PROBLEM DESCRIPTION. The answer must be every line of the records below that contains the word "grid".

[Saved entries]
------------------------

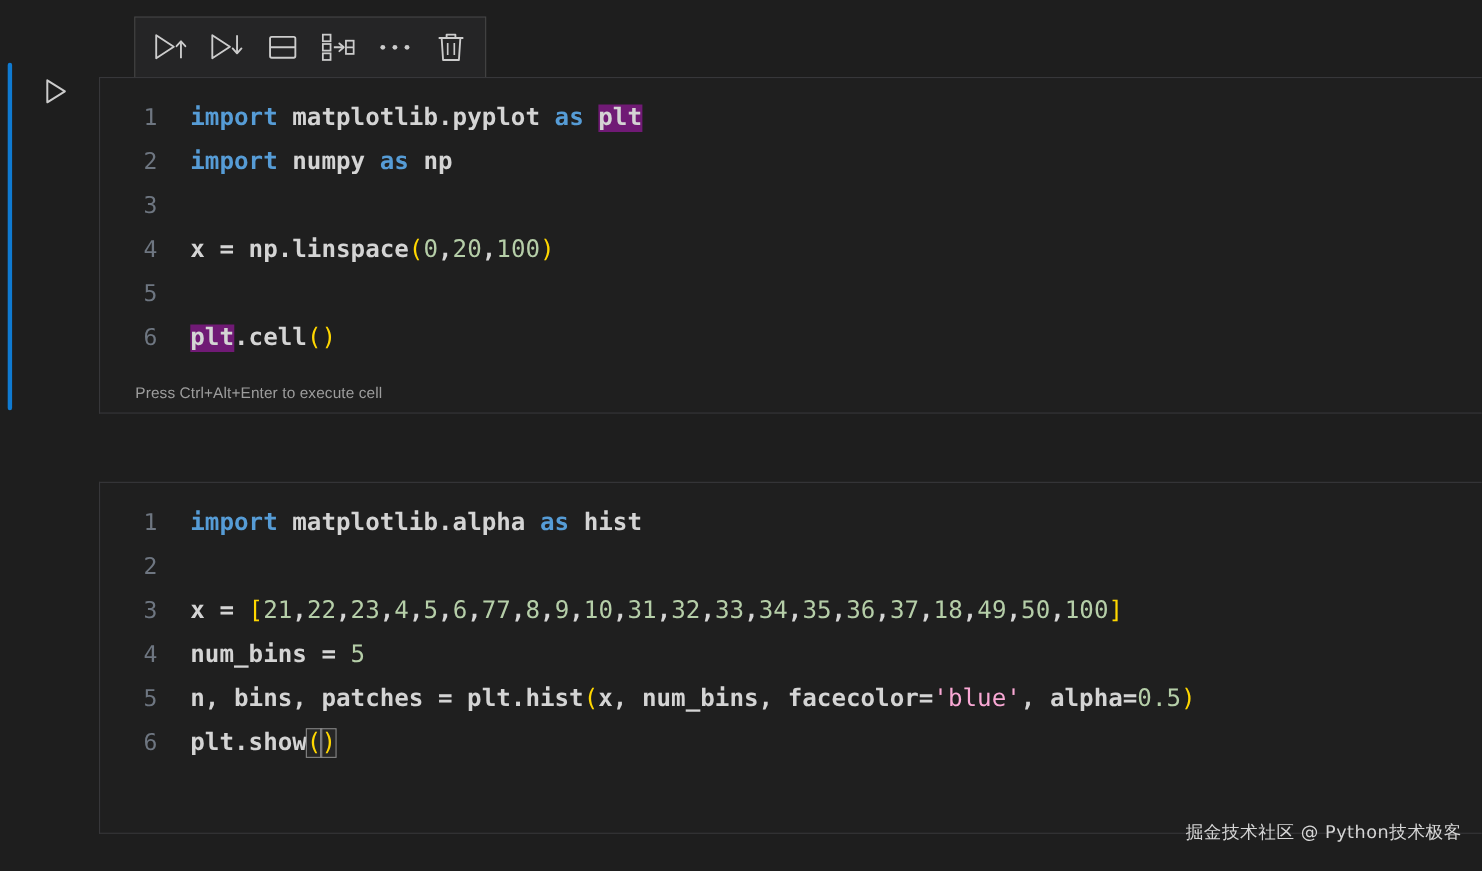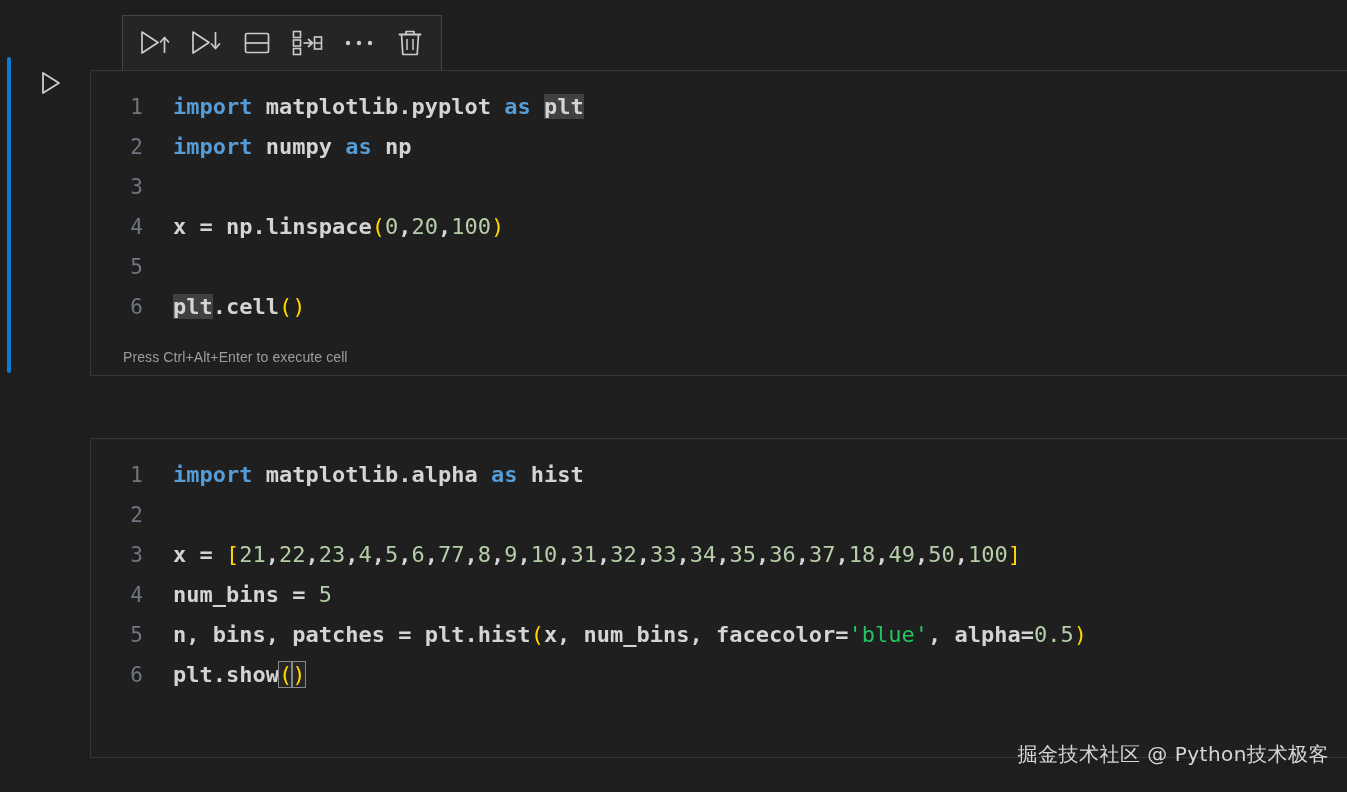--- a/index.html
+++ b/index.html
@@ -116,43 +116,43 @@
   }
   .code-text {
     padding-left: 30px;
     white-space: pre;
   }
 
   
   .tok-kw      { color: #569cd6; font-weight: bold; }
   .tok-plain   { color: #d4d4d4; font-weight: bold; }
   .tok-num     { color: #b5cea8; }
-  .tok-str     { color: #22c55e; }
+  .tok-str     { color: #f9a8d4; }
   .tok-b1      { color: #ffd700; }
   .tok-b2      { color: #da70d6; }
-  .tok-hl      { background: #404040; }
+  .tok-hl      { background: #701a75; }
   .tok-match   { outline: 1px solid #888888; background: rgba(255,255,255,0.03); }
 
   .exec-hint {
     position: absolute;
     left: 32px;
     bottom: 10px;
     font-family: Liberation Sans, sans-serif;
     font-size: 14px;
     color: #9d9d9d;
     letter-spacing: 0.1px;
   }
 
   
   .watermark {
     position: absolute;
     right: 18px;
     bottom: 24px;
     font-family: "DejaVu Sans", sans-serif;
-    font-size: 20px;
+    font-size: 16px;
     color: #d6d6d6;
     letter-spacing: 0.5px;
     white-space: nowrap;
   }
 </style>
 </head>
 <body>
 
 <div id="root">
 

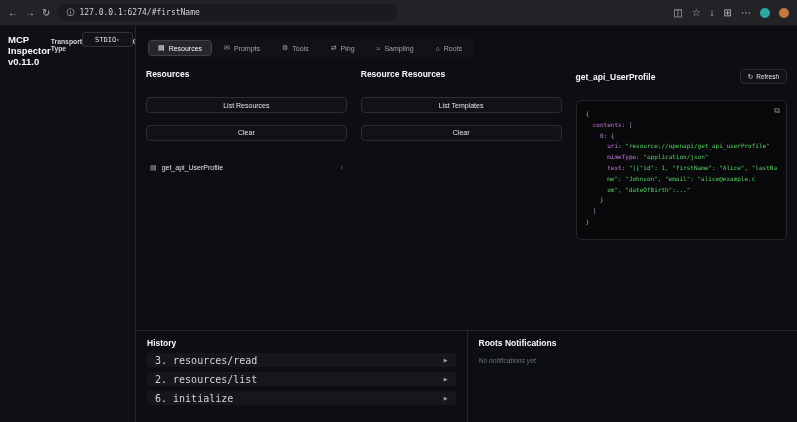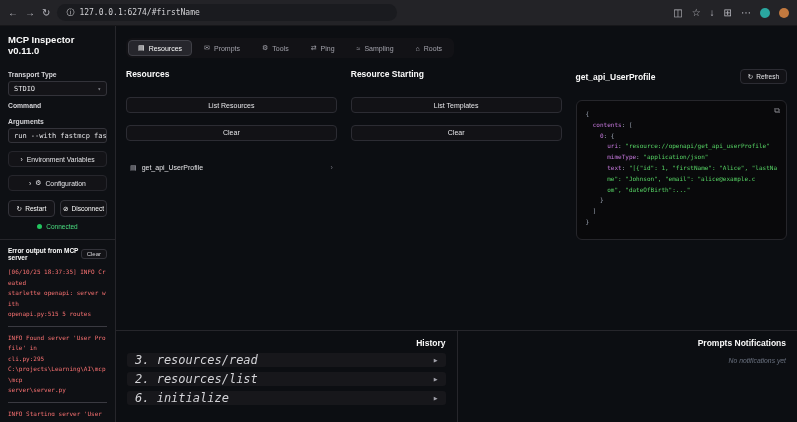--- a/index.html
+++ b/index.html
@@ -15,26 +15,26 @@
     display:flex; align-items:center; gap:5px; padding:0 9px; font-size:8px; color:#d2d2d6; }
   .bar-spacer { flex:1; }
   .right-ics { display:flex; align-items:center; gap:9px; font-size:9px; color:#bdbdc4; }
   .dot-av { width:10px; height:10px; border-radius:50%; display:inline-block; }
   .dot-teal { background:#2aa7a0; } .dot-orange { background:#c2793f; }
 
   
   .app { display:flex; height:396px; background:#0c0e12; }
 
   
-  .sidebar { width:116px; border-right:1px solid #26262b; padding:6px 8px; background:#0e1014;
-    display:flex; flex-direction:column; overflow:hidden; }
+  .sidebar { width:136px; border-right:1px solid #26262b; padding:6px 8px; background:#0e1014;
+    display:flex; flex-direction:row; overflow:hidden; }
   .sb-title { font-size:9.5px; font-weight:bold; color:#fafafa; margin:2px 0 9px; }
   .sb-label { font-size:6.8px; font-weight:600; color:#d4d4d8; margin:6px 0 3px; }
   .field { width:100%; height:15px; background:#141418; border:1px solid #33333a; border-radius:3px;
-    color:#e4e4e7; font-size:7px; display:flex; align-items:center; padding:0 5px; cursor:text; }
+    color:#e4e4e7; font-size:7px; display:flex; align-items:center; padding:0 12px; cursor:text; }
   .field .caret { margin-left:auto; color:#8b8b92; font-size:6px; }
   .collapse-btn { width:100%; height:16px; margin-top:8px; background:#131317; border:1px solid #26262c;
     border-radius:4px; color:#e4e4e7; font-size:6.8px; display:flex; align-items:center;
     justify-content:center; gap:4px; cursor:pointer; }
   .btn-row { display:flex; gap:5px; margin-top:9px; }
   .sm-btn { flex:1; height:17px; background:#131317; border:1px solid #33333a; border-radius:4px;
     color:#fafafa; font-size:6.6px; display:flex; align-items:center; justify-content:center; gap:3px; cursor:pointer; }
   .connected { margin-top:6px; display:flex; align-items:center; justify-content:center; gap:4px;
     font-size:6.5px; color:#4ade80; }
   .cdot { width:5px; height:5px; border-radius:50%; background:#22c55e; }
@@ -73,25 +73,25 @@
   .refresh-btn { height:15px; padding:0 7px; background:#121216; border:1px solid #2c2c33;
     border-radius:4px; color:#e4e4e7; font-size:6.5px; display:flex; align-items:center; gap:3px; cursor:pointer; }
   .code-block { margin-top:16px; position:relative; background:#09090b; border:1px solid #26262b;
     border-radius:6px; padding:8px 9px; height:140px; overflow:hidden; }
   .code-line { font-family:"DejaVu Sans Mono", monospace; font-size:6px; line-height:1.8; white-space:pre; }
   .tk-pun { color:#9da5b4; } .tk-key { color:#c678dd; } .tk-str { color:#56d364; }
   .copy-btn { position:absolute; top:5px; right:6px; color:#8b8b92; font-size:8px; cursor:pointer; }
 
   .bottom { height:92px; border-top:1px solid #26262b; margin:8px -10px 0; display:grid;
     grid-template-columns:1fr 1fr; }
-  .bottom .bcol { padding:7px 11px; overflow:hidden;text-align:right; }
+  .bottom .bcol { padding:7px 11px; overflow:hidden; }
   .bottom .bcol + .bcol { border-left:1px solid #26262b; }
   .hist-item { height:14px; background:#17171b; border-radius:3px; margin-top:5px; display:flex;
     align-items:center; justify-content:space-between; padding:0 8px; cursor:pointer; }
-  .hist-item .h-lbl { font-family:"DejaVu Sans Mono", monospace; font-size:12px; color:#d4d4d8;font-style:italic; }
+  .hist-item .h-lbl { font-family:"DejaVu Sans Mono", monospace; font-size:10px; color:#d4d4d8; }
   .hist-item .h-arr { font-size:5px; color:#a1a1aa; }
   .empty-note { margin-top:9px; font-size:6.8px; font-style:italic; color:#6b7280; }
 </style>
 </head>
 <body>
 
 <div class="browser-bar">
   <span class="nav-ic">←</span>
   <span class="nav-ic">→</span>
   <span class="nav-ic">↻</span>
@@ -222,21 +222,21 @@
         <div id="resource-list">
             <div class="res-item">
               <span class="f-ic">▤</span>
               <span class="r-name">get_api_UserProfile</span>
               <span class="chev">›</span>
             </div>
           </div>
       </div>
 
       <div class="col">
-        <div class="panel-h">Resource Starting</div>
+        <div class="panel-h">Resource Resources</div>
         <button class="wide-btn">List Templates</button>
         <button class="wide-btn">Clear</button>
       </div>
 
       <div>
         <div class="detail-head">
           <span class="panel-h">get_api_UserProfile</span>
           <div class="refresh-btn">
             <span>↻</span>
             <span>Refresh</span>
@@ -273,18 +273,18 @@
               <span class="h-lbl">2. resources/list</span>
               <span class="h-arr">▶</span>
             </div>
             <div class="hist-item">
               <span class="h-lbl">6. initialize</span>
               <span class="h-arr">▶</span>
             </div>
           </div>
       </div>
       <div class="bcol">
-        <div class="panel-h">Prompts Notifications</div>
+        <div class="panel-h">Roots Notifications</div>
         <div class="empty-note">No notifications yet</div>
       </div>
     </div>
   </div>
 </div>
 
 </body></html>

------------------------

EXPECTED OUTPUT.
   .bottom { height:92px; border-top:1px solid #26262b; margin:8px -10px 0; display:grid;
     grid-template-columns:1fr 1fr; }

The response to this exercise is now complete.